The species is monotypic — no subspecies are recognised. The specific epithet subruficollis derives from Latin: sub- (somewhat), rufus (red or reddish), and -collis (necked), referring to the warm reddish-buff colouring of the neck and underparts that defines the species.

Birdwatching Tips

In North America, the best opportunities to see Buff-breasted Sandpipers come during southbound autumn migration, from late July through September. The species is most reliably found on the Great Plains — the Flint Hills of Kansas and Oklahoma and the Eastern Rainwater Basin of Nebraska are among the most productive sites. Look for short, grazed grassland, sod farms, ploughed fields, and airports rather than mudflats or wetland edges. The species' preference for dry habitats is one of its most useful identification pointers: if you're scanning a mudflat and see a buff-coloured sandpiper, it's probably something else.

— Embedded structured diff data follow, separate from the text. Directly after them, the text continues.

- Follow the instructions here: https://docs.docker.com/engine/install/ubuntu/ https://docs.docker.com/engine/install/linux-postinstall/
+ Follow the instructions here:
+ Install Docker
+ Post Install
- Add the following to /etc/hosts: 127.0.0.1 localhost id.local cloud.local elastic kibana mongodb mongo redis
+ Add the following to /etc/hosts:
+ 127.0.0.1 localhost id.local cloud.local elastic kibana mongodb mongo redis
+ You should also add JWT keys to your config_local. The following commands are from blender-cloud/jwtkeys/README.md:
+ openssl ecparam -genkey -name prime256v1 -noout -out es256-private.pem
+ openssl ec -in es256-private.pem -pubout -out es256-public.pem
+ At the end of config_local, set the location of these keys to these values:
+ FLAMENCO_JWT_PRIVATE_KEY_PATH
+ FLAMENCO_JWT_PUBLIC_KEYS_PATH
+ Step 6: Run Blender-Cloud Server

In the UK and Ireland, late August to early October is the key window. Most records come from coastal headlands and short-grass sites in England — Suffolk, Cornwall, Lincolnshire, and Northumberland have all produced records — as well as Scotland, Wales, and Northern Ireland. Check grazed coastal fields, airfields, and golf courses rather than estuaries. The species is approachable and often confiding, so close views are possible once a bird is located.

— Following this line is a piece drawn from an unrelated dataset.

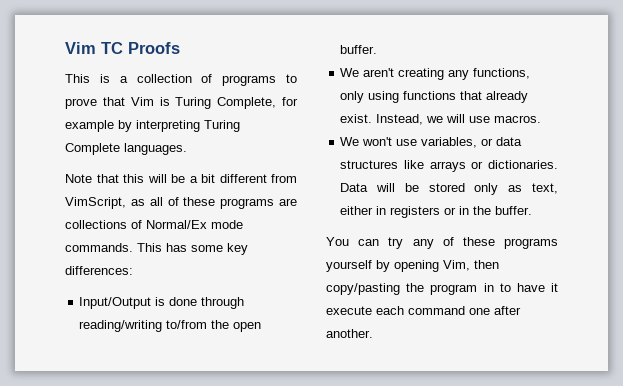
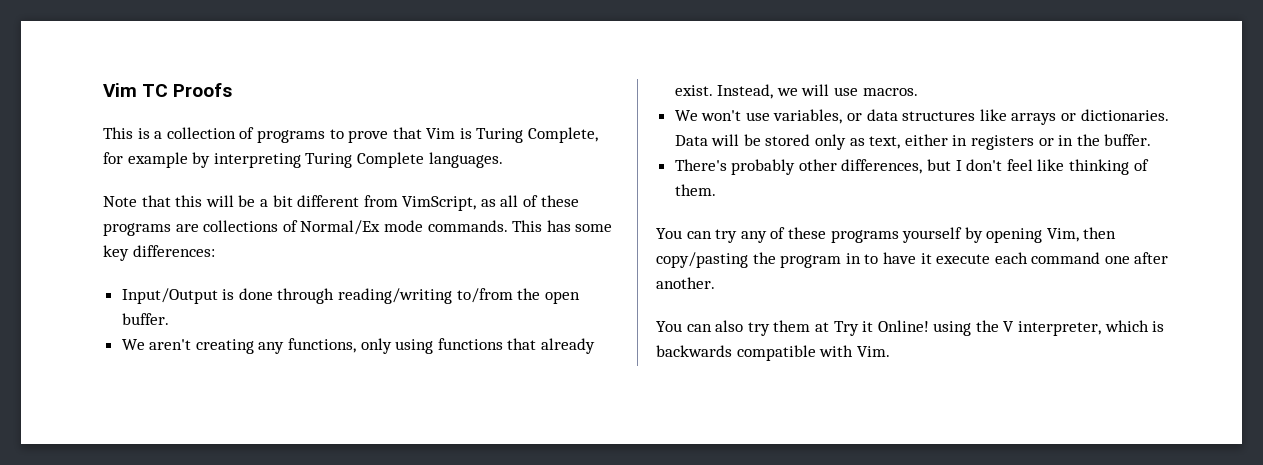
+ There's probably other differences, but I don't feel like thinking of them.
+ You can also try them at Try it Online! using the V interpreter, which is backwards compatible with Vim.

In the field, the uniform warm buff underparts and face are the first thing to notice — no other common shorebird shares this tone. The yellow legs, short dark bill, and large dark eye reinforce the identification. The wide-eyed, gentle expression is distinctive and hard to describe but immediately recognisable once seen. In flight, look for the white underwing with the dark carpal comma. The plover-like run-and-peck foraging style — brisk walking, sudden stops, short dashes — is a useful behavioural clue. The most likely confusion species is the juvenile Pectoral Sandpiper, which shares the scaly brown upperparts but has a sharply demarcated streaked breast-band, greenish-yellow legs, and a longer bill.

Did You Know?

  • A single male Buff-breasted Sandpiper tracked by geolocator was recorded travelling over 41,000 km in a single annual migratory cycle — one of the longest migrations documented for any North American bird. The extra distance compared to females (who travel more than 33,000 km) was due to the male visiting multiple lek sites spread across the Arctic before heading south.
  • The species is one of the very few birds known to regularly prey on Bombus polaris, the Arctic bumblebee. Buff-breasted Sandpipers will eat the bees directly or feed them to their chicks — a dietary habit documented on the High Arctic tundra where bumblebees are one of the few large invertebrates available early in the season.
  • Until 2013, the Buff-breasted Sandpiper was placed in its own monotypic genus, Tryngites, reflecting its unusual appearance and behaviour among sandpipers. Molecular phylogenetic studies then confirmed it belongs within Calidris, the large genus that includes dunlins, stints, and knots.
  • Communities in South America who observe the species' annual arrival on the pampas gave it the Guaraní name chululu'i sa'yju — meaning 'little yellow sandpiper' — a name that captures the bird's most immediately striking feature: those bright yellow legs against the warm buff body.
  • The Flint Hills of Kansas may function as a migration bottleneck for a significant proportion of the entire global population. With fewer than 56,000 individuals estimated to exist, the concentration of birds at a handful of key grassland staging areas makes the species acutely vulnerable to habitat loss at any single site along the flyway.

Records & Accolades

Marathon Migrant

>41,000 km in one year

A single tracked male covered over 41,000 km in one annual migratory cycle — one of the longest migrations documented for any North American bird.

North America's Only Lekking Shorebird

17+ display postures

The only shorebird in North America to use a lek mating system, with males performing at least 17 distinct display postures and behaviours to attract females.